» **Materials provided**:

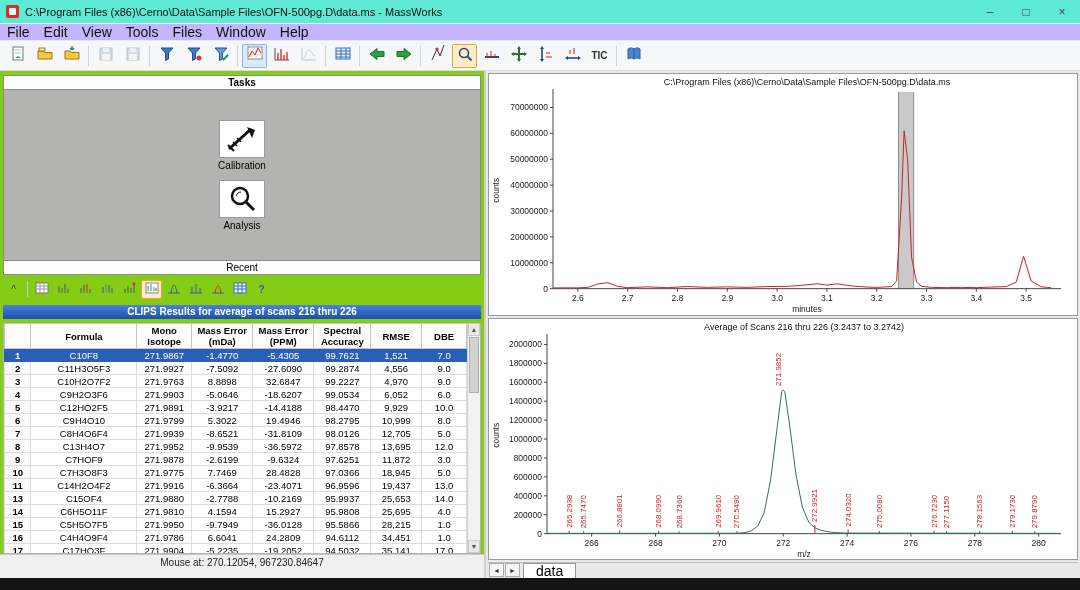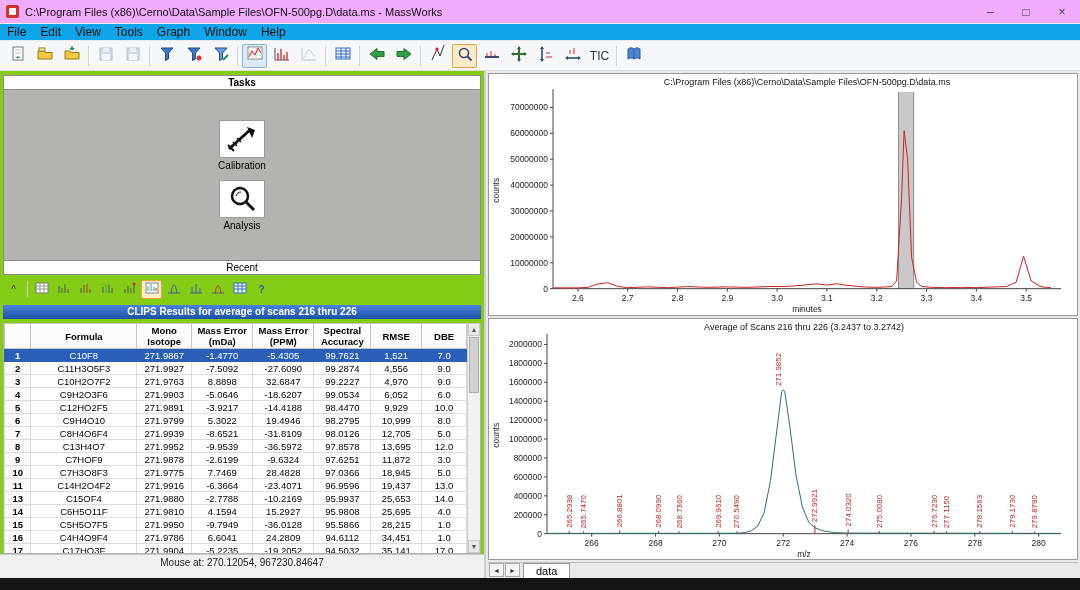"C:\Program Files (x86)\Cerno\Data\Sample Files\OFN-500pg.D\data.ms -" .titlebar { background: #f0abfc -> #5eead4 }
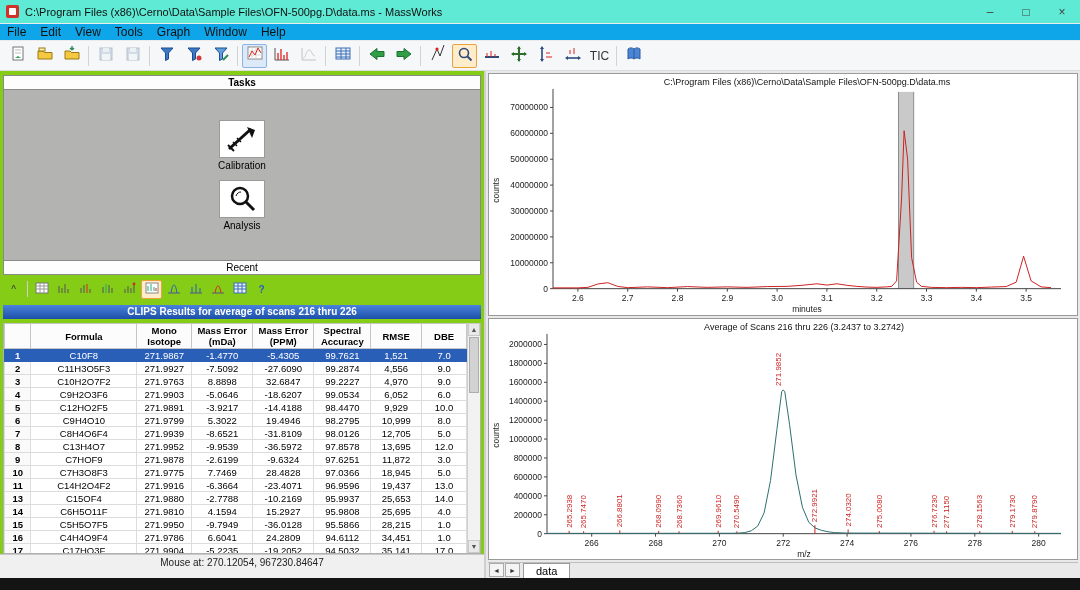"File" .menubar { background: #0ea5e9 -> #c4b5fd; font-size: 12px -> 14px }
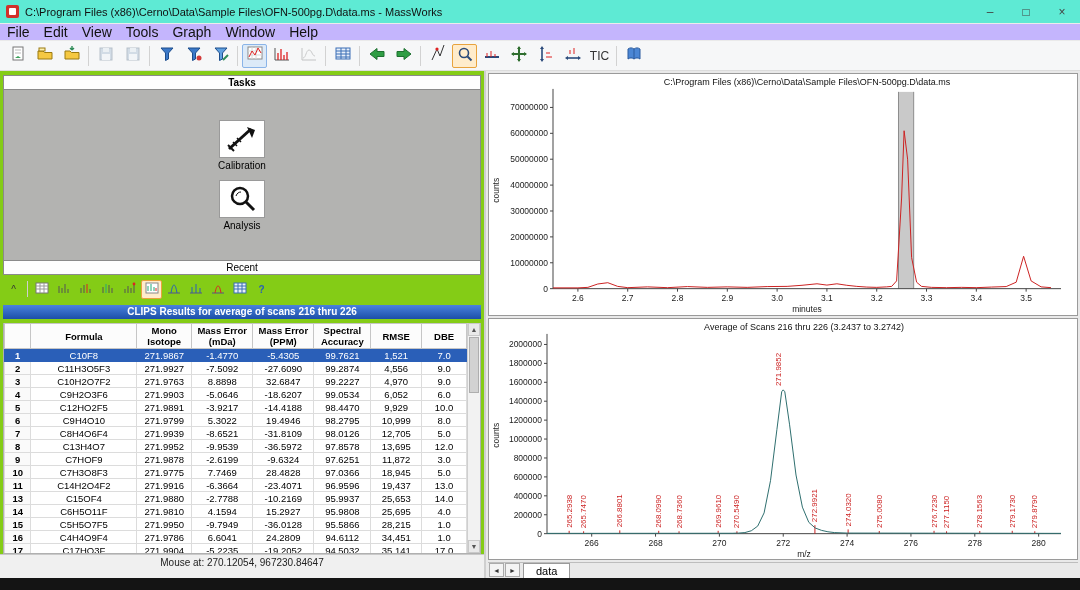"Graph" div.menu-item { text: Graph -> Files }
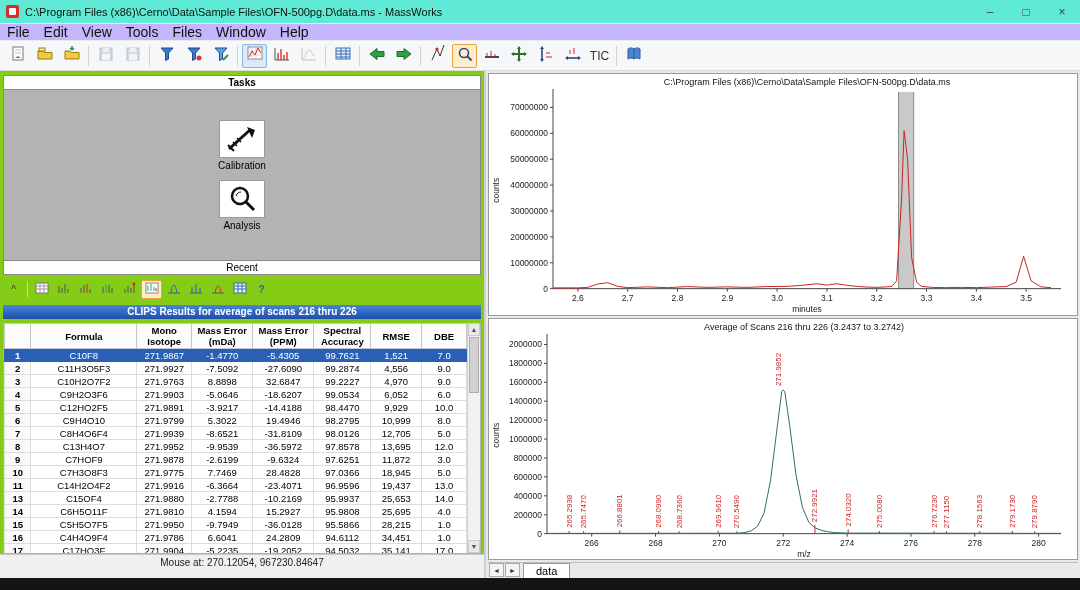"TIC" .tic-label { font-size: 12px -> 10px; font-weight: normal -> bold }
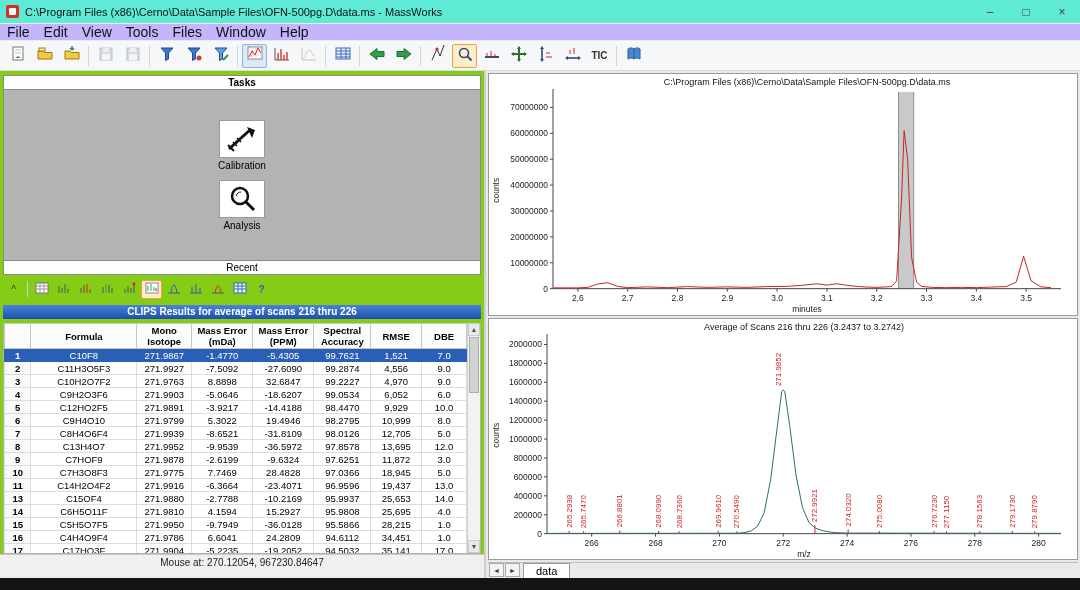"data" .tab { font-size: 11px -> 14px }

» **Brief**:
Without copying any picture, repeat the full listing above word for word.

» **Exercise answer**:
"C:\Program Files (x86)\Cerno\Data\Sample Files\OFN-500pg.D\data.ms -" .titlebar { background: #f0abfc -> #5eead4 }
"File" .menubar { background: #0ea5e9 -> #c4b5fd; font-size: 12px -> 14px }
"Graph" div.menu-item { text: Graph -> Files }
"TIC" .tic-label { font-size: 12px -> 10px; font-weight: normal -> bold }
"data" .tab { font-size: 11px -> 14px }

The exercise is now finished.